Your instructions: Copy the lines below exactly. No picture goes into the copy.

(Information supplied begins)

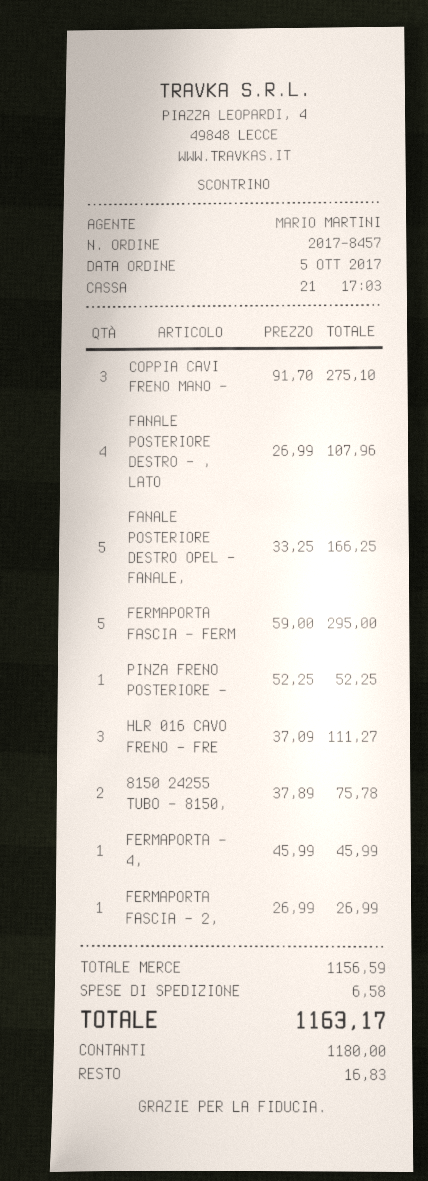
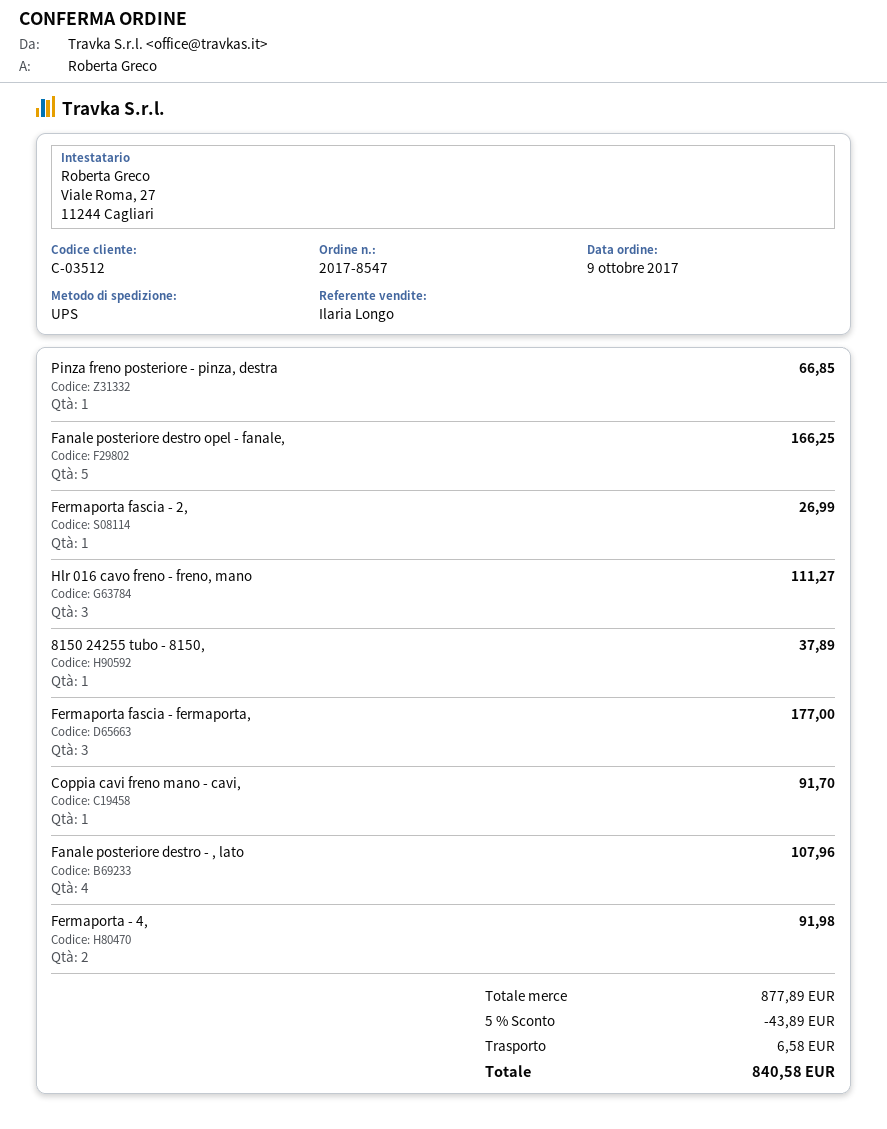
order number: 2017-8457 -> 2017-8547
order date: 2017-10-05 -> 2017-10-09
sales rep: MARIO MARTINI -> Ilaria Longo
COPPIA CAVI FRENO MANO -: 3 for 275.10 -> 1 for 91.70
FERMAPORTA FASCIA - FERM: 5 for 295.00 -> 3 for 177.00
PINZA FRENO POSTERIORE -: 1 for 52.25 -> 1 for 66.85
8150 24255 TUBO - 8150,: 2 for 75.78 -> 1 for 37.89
FERMAPORTA - 4,: 1 for 45.99 -> 2 for 91.98
subtotal: 1156.59 -> 877.89
discount: none -> 5% = 43.89
total: 1163.17 -> 840.58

(Information supplied ends)

Task output:
order number: 2017-8457 -> 2017-8547
order date: 2017-10-05 -> 2017-10-09
sales rep: MARIO MARTINI -> Ilaria Longo
COPPIA CAVI FRENO MANO -: 3 for 275.10 -> 1 for 91.70
FERMAPORTA FASCIA - FERM: 5 for 295.00 -> 3 for 177.00
PINZA FRENO POSTERIORE -: 1 for 52.25 -> 1 for 66.85
8150 24255 TUBO - 8150,: 2 for 75.78 -> 1 for 37.89
FERMAPORTA - 4,: 1 for 45.99 -> 2 for 91.98
subtotal: 1156.59 -> 877.89
discount: none -> 5% = 43.89
total: 1163.17 -> 840.58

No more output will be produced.